Book Review: The Autocrat at the Breakfast Table


Author: Oliver Wendell Holmes
Title: The Autocrat at the Breakfast Table
Publication Info: Cosimo Classics (2005) [Originally published, 1858]
ISBN: 1596053070

Summary/Review:

I recently completed reading 107 daily installments of this classic work on DailyLit. This book lends itself well to this format as it is a series of essays and often less essay than snippets, vignettes, and quotes as if collected in a commonplace book.  Oliver Wendell Holmes waxes on poetry, manners, philosophy, aging and the art of conversation often with a touch of humor and satire.  It was a fun way to read a Yankee classic.

Favorite Passages:

When I feel inclined to read poetry I take down my Dictionary. The poetry of words is quite as beautiful as that of sentences. The author may arrange the gems effectively, but their shape and luster have been given by the attrition of ages. Bring me the finest simile from the whole range of imaginative writing, and I will show you a single word which conveys a more profound, a more accurate, and a more eloquent analogy.
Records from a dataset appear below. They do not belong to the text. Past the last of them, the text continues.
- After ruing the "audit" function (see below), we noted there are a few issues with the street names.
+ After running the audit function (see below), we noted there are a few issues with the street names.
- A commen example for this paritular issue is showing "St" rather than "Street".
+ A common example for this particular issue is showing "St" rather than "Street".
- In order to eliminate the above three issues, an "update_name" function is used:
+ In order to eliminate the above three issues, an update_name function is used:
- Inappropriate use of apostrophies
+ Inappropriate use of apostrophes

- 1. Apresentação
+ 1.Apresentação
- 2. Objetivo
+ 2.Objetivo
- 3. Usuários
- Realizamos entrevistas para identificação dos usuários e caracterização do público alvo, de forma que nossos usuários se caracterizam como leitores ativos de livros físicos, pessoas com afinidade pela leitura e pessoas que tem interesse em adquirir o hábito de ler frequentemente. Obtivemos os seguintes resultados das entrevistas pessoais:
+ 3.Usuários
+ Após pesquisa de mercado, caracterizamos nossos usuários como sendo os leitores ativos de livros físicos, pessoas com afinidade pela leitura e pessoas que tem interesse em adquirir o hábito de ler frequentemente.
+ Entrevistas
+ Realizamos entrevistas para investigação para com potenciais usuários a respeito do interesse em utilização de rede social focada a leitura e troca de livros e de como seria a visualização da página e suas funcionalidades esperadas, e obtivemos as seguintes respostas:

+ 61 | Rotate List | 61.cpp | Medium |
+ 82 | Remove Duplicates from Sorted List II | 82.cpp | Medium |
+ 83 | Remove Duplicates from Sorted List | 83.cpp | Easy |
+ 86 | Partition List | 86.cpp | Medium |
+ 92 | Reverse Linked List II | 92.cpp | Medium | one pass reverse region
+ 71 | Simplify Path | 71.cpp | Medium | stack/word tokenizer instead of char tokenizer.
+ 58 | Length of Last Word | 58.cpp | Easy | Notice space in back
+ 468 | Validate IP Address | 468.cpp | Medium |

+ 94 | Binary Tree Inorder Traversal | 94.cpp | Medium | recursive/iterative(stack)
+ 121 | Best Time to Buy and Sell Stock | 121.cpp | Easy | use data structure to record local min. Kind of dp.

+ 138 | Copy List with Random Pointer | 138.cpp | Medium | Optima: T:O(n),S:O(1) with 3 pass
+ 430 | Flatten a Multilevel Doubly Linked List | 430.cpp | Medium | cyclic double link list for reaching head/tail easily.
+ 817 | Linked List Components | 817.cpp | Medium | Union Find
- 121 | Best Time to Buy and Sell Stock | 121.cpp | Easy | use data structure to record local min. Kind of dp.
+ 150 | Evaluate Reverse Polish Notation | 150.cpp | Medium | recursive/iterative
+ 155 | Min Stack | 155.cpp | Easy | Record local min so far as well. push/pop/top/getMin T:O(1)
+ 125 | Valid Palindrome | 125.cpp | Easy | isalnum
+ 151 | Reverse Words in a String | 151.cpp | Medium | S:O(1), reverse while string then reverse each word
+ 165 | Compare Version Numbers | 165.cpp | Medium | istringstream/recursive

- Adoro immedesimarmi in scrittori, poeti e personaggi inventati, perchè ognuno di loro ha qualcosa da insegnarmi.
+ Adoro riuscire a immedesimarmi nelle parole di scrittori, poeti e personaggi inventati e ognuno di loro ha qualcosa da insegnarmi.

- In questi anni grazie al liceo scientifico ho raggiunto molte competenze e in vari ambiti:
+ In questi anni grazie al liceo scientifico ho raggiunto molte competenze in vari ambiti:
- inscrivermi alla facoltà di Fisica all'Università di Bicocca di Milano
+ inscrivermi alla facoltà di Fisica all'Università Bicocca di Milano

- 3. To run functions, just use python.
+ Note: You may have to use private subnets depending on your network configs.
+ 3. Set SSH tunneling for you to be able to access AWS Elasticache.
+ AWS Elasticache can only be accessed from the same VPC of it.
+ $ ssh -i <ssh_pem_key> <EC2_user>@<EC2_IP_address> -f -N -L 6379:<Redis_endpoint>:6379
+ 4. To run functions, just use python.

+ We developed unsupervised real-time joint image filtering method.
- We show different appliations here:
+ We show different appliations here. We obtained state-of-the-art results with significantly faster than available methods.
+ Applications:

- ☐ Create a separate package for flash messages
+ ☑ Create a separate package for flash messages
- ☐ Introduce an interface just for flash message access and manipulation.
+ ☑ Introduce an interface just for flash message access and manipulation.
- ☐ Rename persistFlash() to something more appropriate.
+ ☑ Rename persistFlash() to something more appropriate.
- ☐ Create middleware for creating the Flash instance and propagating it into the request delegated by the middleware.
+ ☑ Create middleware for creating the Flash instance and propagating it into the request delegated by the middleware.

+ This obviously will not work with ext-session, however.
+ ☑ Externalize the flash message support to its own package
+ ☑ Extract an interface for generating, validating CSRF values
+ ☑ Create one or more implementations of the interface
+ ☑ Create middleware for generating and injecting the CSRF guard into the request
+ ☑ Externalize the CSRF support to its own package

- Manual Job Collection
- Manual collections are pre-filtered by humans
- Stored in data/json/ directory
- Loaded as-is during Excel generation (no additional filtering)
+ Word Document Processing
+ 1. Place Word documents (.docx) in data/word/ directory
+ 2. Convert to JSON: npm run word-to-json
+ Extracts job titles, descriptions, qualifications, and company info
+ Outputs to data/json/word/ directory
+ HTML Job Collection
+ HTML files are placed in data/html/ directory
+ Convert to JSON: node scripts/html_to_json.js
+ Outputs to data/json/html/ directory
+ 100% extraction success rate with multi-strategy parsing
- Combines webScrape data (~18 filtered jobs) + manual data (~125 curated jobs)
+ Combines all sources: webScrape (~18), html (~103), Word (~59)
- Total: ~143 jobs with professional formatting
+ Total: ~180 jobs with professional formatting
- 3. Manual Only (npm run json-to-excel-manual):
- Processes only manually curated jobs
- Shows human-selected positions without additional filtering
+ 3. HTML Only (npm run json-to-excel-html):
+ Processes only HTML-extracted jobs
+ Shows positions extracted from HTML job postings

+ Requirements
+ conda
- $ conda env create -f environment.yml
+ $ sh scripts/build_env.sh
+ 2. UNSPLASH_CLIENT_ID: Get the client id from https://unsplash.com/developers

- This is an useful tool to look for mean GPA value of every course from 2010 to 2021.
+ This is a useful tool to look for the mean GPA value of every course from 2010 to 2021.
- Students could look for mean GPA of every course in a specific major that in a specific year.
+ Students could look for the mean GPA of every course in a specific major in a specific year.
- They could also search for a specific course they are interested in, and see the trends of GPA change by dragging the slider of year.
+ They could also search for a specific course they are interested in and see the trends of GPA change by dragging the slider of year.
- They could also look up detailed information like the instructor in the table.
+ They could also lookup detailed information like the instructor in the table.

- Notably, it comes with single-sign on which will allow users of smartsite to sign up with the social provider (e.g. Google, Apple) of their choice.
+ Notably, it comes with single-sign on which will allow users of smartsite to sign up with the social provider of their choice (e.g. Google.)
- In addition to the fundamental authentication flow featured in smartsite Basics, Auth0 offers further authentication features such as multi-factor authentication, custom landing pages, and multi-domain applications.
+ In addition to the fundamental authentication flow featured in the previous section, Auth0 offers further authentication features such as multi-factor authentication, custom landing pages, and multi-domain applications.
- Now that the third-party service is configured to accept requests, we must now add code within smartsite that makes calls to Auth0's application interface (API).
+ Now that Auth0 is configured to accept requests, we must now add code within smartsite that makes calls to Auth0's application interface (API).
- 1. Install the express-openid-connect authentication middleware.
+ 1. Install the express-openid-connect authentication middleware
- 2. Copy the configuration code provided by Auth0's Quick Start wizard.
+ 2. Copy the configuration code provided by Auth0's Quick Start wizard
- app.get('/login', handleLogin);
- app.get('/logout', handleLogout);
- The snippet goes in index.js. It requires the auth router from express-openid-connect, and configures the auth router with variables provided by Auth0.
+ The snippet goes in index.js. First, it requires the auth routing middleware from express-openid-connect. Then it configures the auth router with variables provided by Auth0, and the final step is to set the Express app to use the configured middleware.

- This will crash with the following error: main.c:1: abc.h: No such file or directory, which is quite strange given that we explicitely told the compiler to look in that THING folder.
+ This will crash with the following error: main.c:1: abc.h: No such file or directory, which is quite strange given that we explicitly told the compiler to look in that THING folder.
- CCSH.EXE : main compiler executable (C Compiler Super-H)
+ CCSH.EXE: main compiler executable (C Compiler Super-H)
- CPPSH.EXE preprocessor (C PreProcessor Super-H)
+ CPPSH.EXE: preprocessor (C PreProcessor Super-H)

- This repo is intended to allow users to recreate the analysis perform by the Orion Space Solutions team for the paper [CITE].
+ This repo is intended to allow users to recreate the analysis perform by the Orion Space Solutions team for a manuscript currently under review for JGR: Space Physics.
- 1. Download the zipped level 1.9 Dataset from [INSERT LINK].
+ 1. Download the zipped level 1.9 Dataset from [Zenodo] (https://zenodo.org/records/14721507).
Why, the truths a man carries about with him are his tools; and do you think a carpenter is bound to use the same plane but once to smooth a knotty board with, or to hang up his hammer after it has driven its first nail? I shall never repeat a conversation, but an idea often. I shall use the same types when I like, but not commonly the same stereotypes. A thought is often original, though you have uttered it a hundred times. It has come to you over a new route, by a new and express train of associations.

You know, that, if you had a bent tube, one arm of which was of the size of a pipe-stem, and the other big enough to hold the ocean, water would stand at the same height in one as in the other. Controversy equalizes fools and wise men in the same way,–AND THE FOOLS KNOW IT.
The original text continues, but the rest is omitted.